HIS120: World History
This course guides learners through the roughly 150,000 years of recorded human history, highlighting the eras that were most influential in shaping our current historical context. Learners will use both primary and secondary sources to trace the development of modern nations, cultures, and institutions, and explore the interactions of key world cultures through various lenses: religious, political, social, and economic. In the process, learners will construct an accurate and nuanced understanding of how history is constructed and the role it plays in shaping the present. Learners will also examine the relationship between ideas learned in the course and the events in their own lives and use historical analysis skills to analyze historical events and apply what they learn to an examination of current problems.

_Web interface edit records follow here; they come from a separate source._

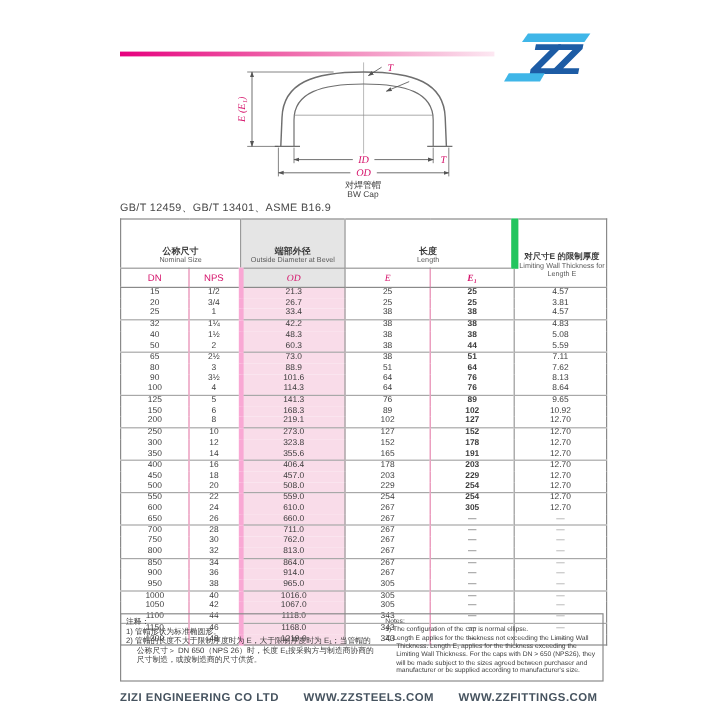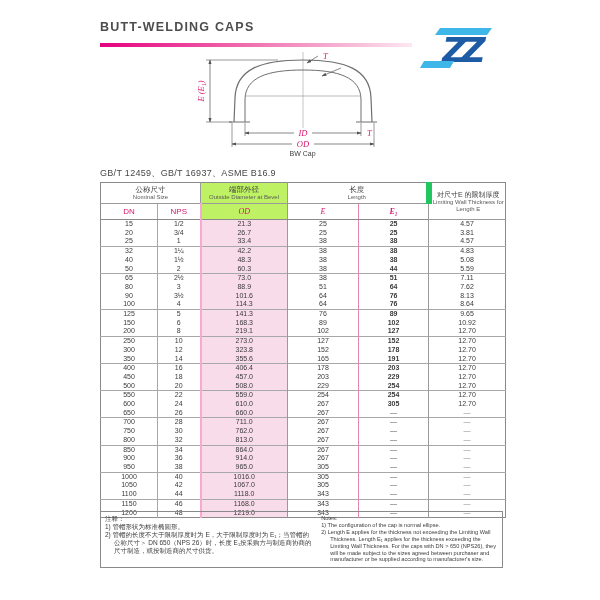--- a/index.html
+++ b/index.html
@@ -67,7 +67,6 @@
 
 <div class="page">
 
-  <div class="doc-title">BUTT-WELDING CAPS</div>
   <div class="rule"></div>
 
   <svg class="logo" viewBox="0 0 78 44" xmlns="http://www.w3.org/2000/svg">

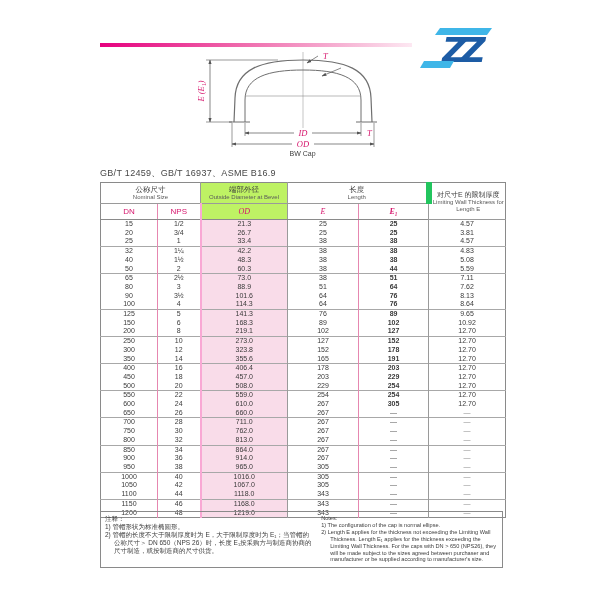--- a/index.html
+++ b/index.html
@@ -117,6 +117,7 @@
       <line x1="146" y1="94" x2="206" y2="94" stroke="#555" stroke-width="0.7" marker-end="url(#ah)"></line>
       <text x="135" y="97" class="dim-label" text-anchor="middle">OD</text>
     </svg>
+    <div class="cap-caption-zh">对焊管帽</div>
     <div class="cap-caption-en">BW Cap</div>
   </div>
 

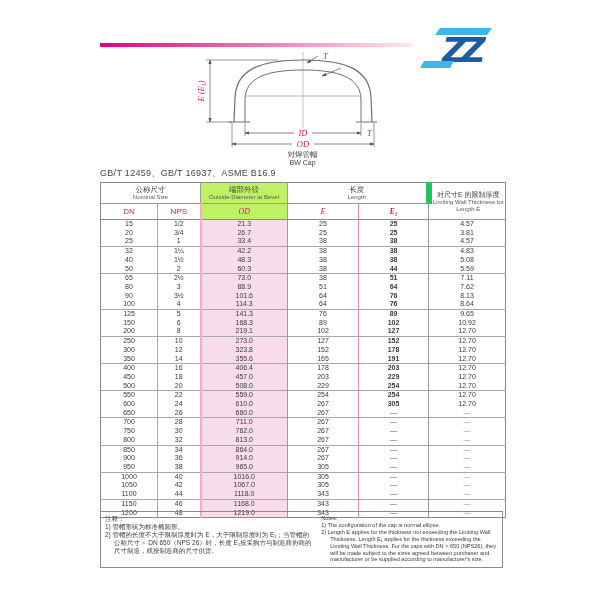--- a/index.html
+++ b/index.html
@@ -121,7 +121,7 @@
     <div class="cap-caption-en">BW Cap</div>
   </div>
 
-  <div class="standards">GB/T 12459、GB/T 16937、ASME B16.9</div>
+  <div class="standards">GB/T 12459、GB/T 13401、ASME B16.9</div>
 
   <div class="tbl-wrap">
     <table>

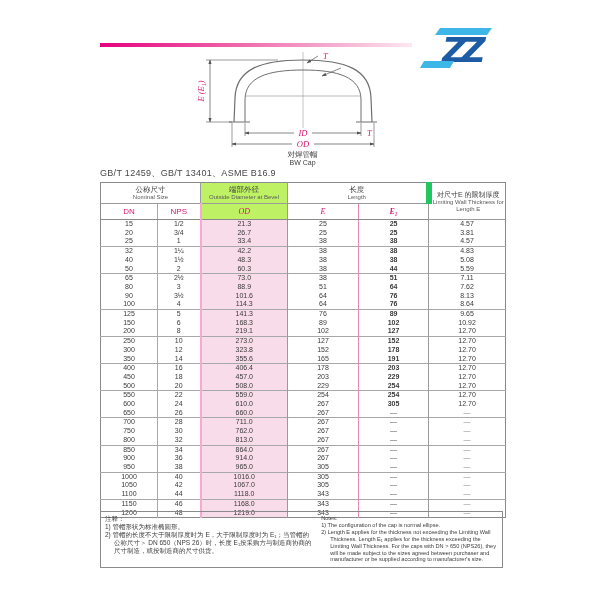--- a/index.html
+++ b/index.html
@@ -30,7 +30,7 @@
   table{border:1px solid #8a8a8a;}
   thead tr.h1 th{border-bottom:1px solid #9a9a9a;padding:2px 0;}
   thead tr.h2 th{border-bottom:1px solid #8a8a8a;height:15px;}
-  .zh{display:block;font-size:7.5px;font-weight:normal;color:#3c3c3c;line-height:9px;}
+  .zh{display:block;font-size:7.5px;font-weight:bold;color:#3c3c3c;line-height:9px;margin-top:20px;}
   .en{display:block;font-size:6px;font-weight:normal;color:#5a5a5a;line-height:7px;}
   .lwt-cell .zh{font-size:7px;}
   .col-label{font-size:8px;color:#d6156c;font-weight:normal;}

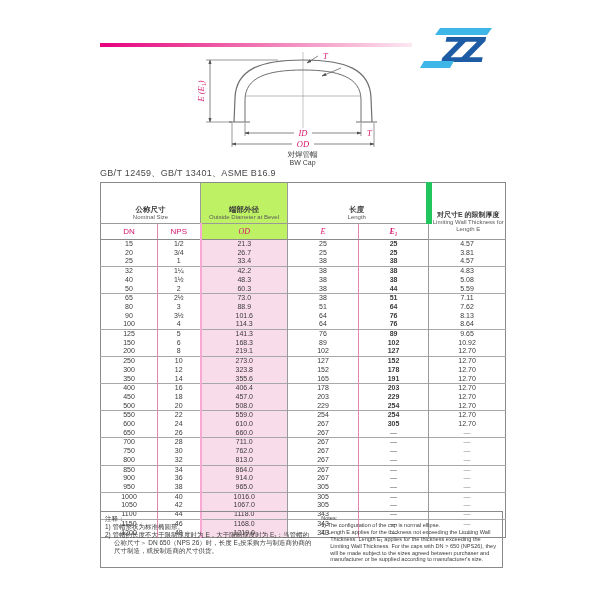--- a/index.html
+++ b/index.html
@@ -44,7 +44,7 @@
   tr.h2 th:nth-child(3), tbody td:nth-child(3){border-right:1px solid #9a9a9a;}
   tr.h2 th:nth-child(4), tbody td:nth-child(4){border-right:1px solid #e687b0;}
   tr.h2 th:nth-child(5), tbody td:nth-child(5){border-right:1px solid #9a9a9a;font-weight:bold;}
-  .odbg{background:#bef264;}
+  .odbg{background:#e5e5e5;}
   tbody td{font-size:7px;height:8.7px;line-height:8.7px;color:#3a3a3a;}
   tbody td:nth-child(3){background:#f9dce9;}
   tbody tr.gs td{border-top:1px solid #a8a8a8;}

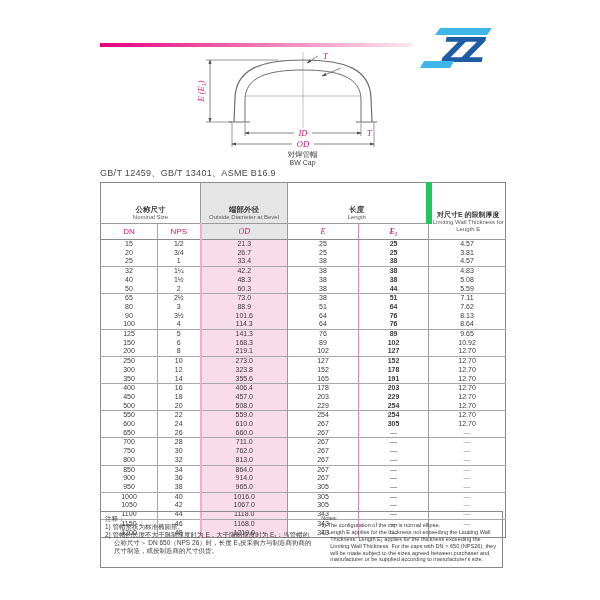--- a/index.html
+++ b/index.html
@@ -40,7 +40,7 @@
   tr.h1 th:nth-child(2){border-right:1px solid #9a9a9a;}
   tr.h1 th:nth-child(3){border-right:6px solid #22c55e;}
   tr.h2 th:nth-child(1), tbody td:nth-child(1){border-right:1px solid #e687b0;}
-  tr.h2 th:nth-child(2), tbody td:nth-child(2){border-right:2px solid #f9a8d4;}
+  tr.h2 th:nth-child(2), tbody td:nth-child(2){border-right:4px solid #f9a8d4;}
   tr.h2 th:nth-child(3), tbody td:nth-child(3){border-right:1px solid #9a9a9a;}
   tr.h2 th:nth-child(4), tbody td:nth-child(4){border-right:1px solid #e687b0;}
   tr.h2 th:nth-child(5), tbody td:nth-child(5){border-right:1px solid #9a9a9a;font-weight:bold;}

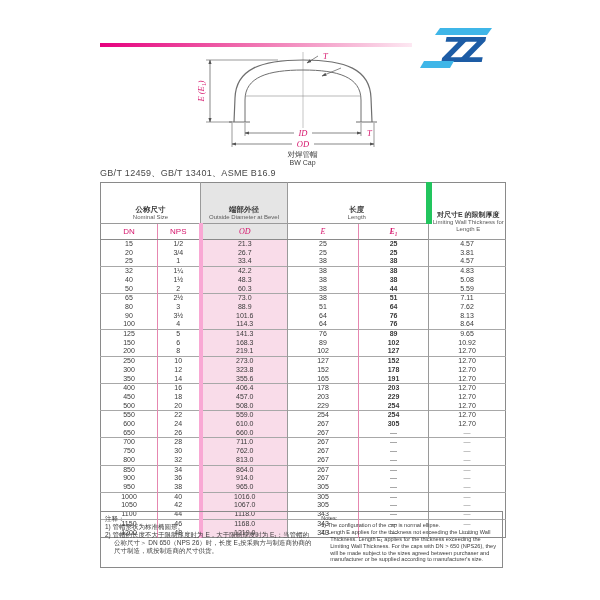--- a/index.html
+++ b/index.html
@@ -442,6 +442,11 @@
     </div>
   </div>
 
+  <div class="footer">
+    <span>ZIZI ENGINEERING CO LTD</span>
+    <span>WWW.ZZSTEELS.COM</span>
+    <span>WWW.ZZFITTINGS.COM</span>
+  </div>
 
 </div>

Ethics introduces learners to moral philosophy, the branch of philosophy that questions what is good and bad. The course surveys a number of important ethical theories—ethical relativism, objectivism, egoism, altruism, utilitarianism, duty-based moral theory, natural law, natural rights, and virtue ethics—as they examine reasons why certain actions are morally right or wrong. Learners will apply ethical theories in the evaluation and analysis of current controversial issues, question ethical matters from a variety of angles, and acquire new tools to assist them in making ethically sound, well-informed decisions throughout their lives. This course is writing intensive. Prior completion of ENGL102 is highly recommended. Credit 3 hours.
ARTS110: Theatre Appreciation
The purpose of Theatre Appreciation is to increase learners’ understanding, appreciation, and critical perceptions of the theatre. Readings and discussions will focus on the elements of theatrical practice; artists and innovators of theatre throughout history; and on the theatre’s development as an art form and a social phenomenon; participation in class forum discussions and sharing of critiques and short reports will offer avenues to explore learners’ individual theatrical interests; and optional attendance at theatrical events will offer firsthand experience in theatre arts.
LAN124: Elementary Spanish
A language course with an emphasis on understanding, speaking, reading and writing phrases of practical value. No previous Spanish courses are necessary.
THEO225: Christian Ministry in Pluralist Context
Exploration of religion and its role in human life, coupled with a study of the origin and development of significant concepts that have influenced modern man’s ideological heritage.